In May this year, members of the WHO discussed another report in the series on health conditions in the occupied Palestinian territories. The findings not only reaffirmed that Israel limits access to health care by denying permits to patients but also highlighted that its attacks on healthcare in Palestine are a recurring pattern, particularly during periods of escalation. From January until July 2023, the WHO recorded 189 attacks on health care in Palestine: the acts led to the detention of 13, and injury of 77 health workers.

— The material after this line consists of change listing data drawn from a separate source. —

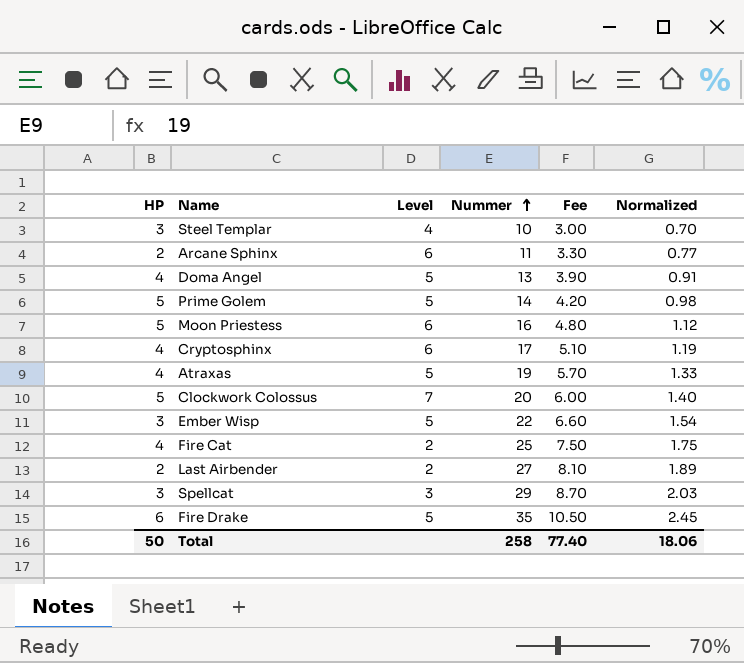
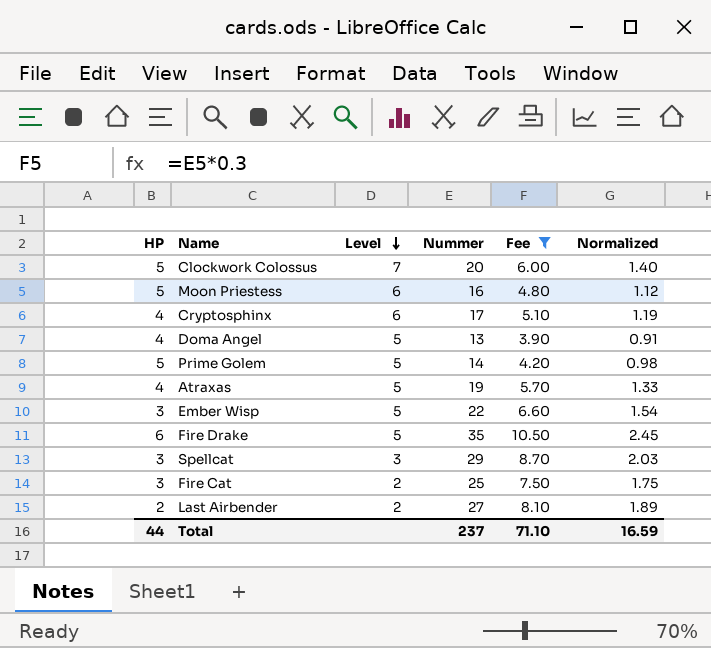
filter: none -> Fee >= 3.90
row order: Nummer ascending -> Level descending
Fire Cat | HP: 4 -> 3
Total | HP: 50 -> 44
Total | Nummer: 258 -> 237
Total | Fee: 77.40 -> 71.10
Total | Normalized: 18.06 -> 16.59

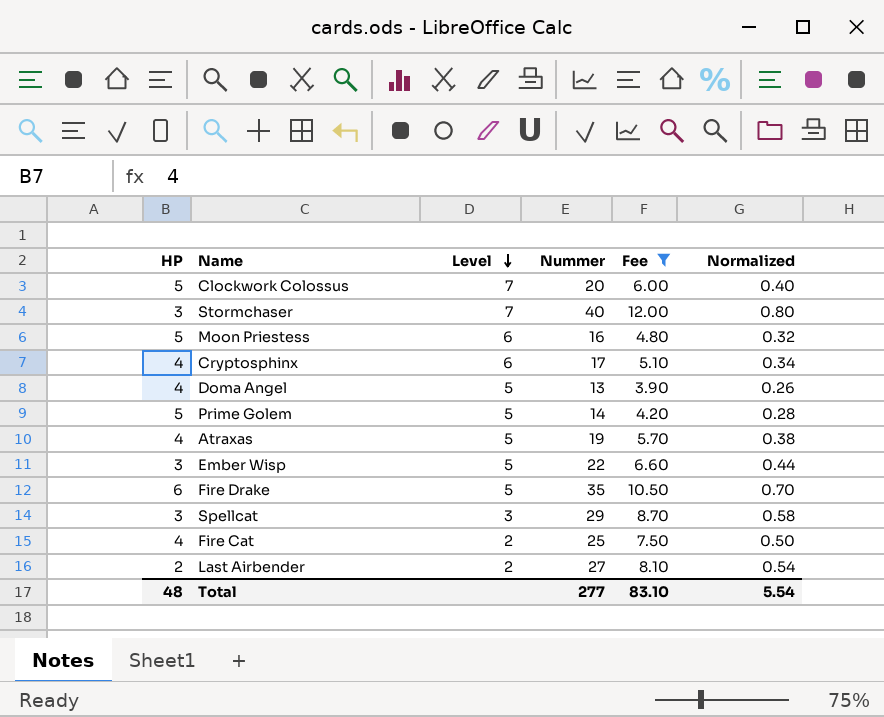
column Normalized | formula: [Nummer] * 0.07 -> [Nummer] * 0.02
row Stormchaser: none -> 3 | 7 | 40 | 12.00 | 0.80
Fire Cat | HP: 3 -> 4
Total | HP: 44 -> 48
Total | Nummer: 237 -> 277
Total | Fee: 71.10 -> 83.10
Total | Normalized: 16.59 -> 5.54

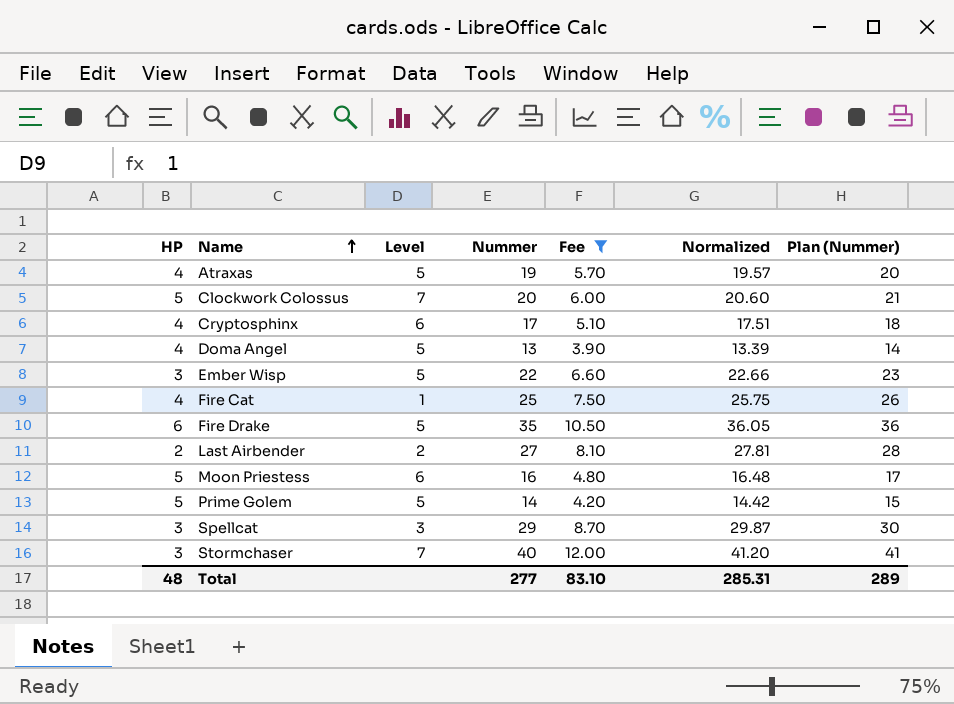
row order: Level descending -> Name ascending
column Normalized | formula: [Nummer] * 0.02 -> [Nummer] * 1.03
column Plan (Nummer) | formula: none -> [Nummer] + 1
Fire Cat | Level: 2 -> 1
Total | Normalized: 5.54 -> 285.31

The daily reality of health workers in Gaza since October 7, however, is very different from what they experienced on previous occasions. From the beginning of the attacks until November 12, the WHO’s office for the Eastern Mediterranean region recorded at least 137 attacks on healthcare in Gaza “resulting in 521 deaths and 686 injuries.” Ambulances carrying patients have been targeted and bombed, and health workers were subjected to humiliation and threats by the Israeli armed forces carrying out the ground offensive.
The death count includes at least three nurses working at Al-Shifa, as well as many of the health workers who had previously explained to the media that they could not possibly leave for the south as their patients needed them. Among them were Hammam Alloh, a doctor at Al-Shifa, and Rafat Lubad, the hospital’s head of internal medicine.
Whitewashing war crimes
Israeli occupation forces have been attempting to justify their attacks on healthcare in Palestine since October 7 by claiming that the hospitals are used as operation centers by Hamas. However, these claims have been disputed by both hospital staff and Hamas. This was the case in both Al-Shifa and Al-Rantisi, otherwise known as Indonesian Hospital, where Israeli soldiers alleged finding arms and ammunition left behind by Hamas operatives.
The fact that allegations by the Israeli occupation forces have been questioned by both international organizations and experienced analysts indicates that it is likely that Israel is purposefully targeting hospitals while attempting to avoid the mounting accusations that it is guilty of war crimes.
According to Gaza’s authorities, Israel’s indiscriminate bombings in Gaza have killed over 12,000 people as of Saturday, November 18. The attacks are also increasing the vulnerability of the surviving population of Gaza to outbreaks of infectious diseases by denying people access to food and destroying water and sanitation infrastructure.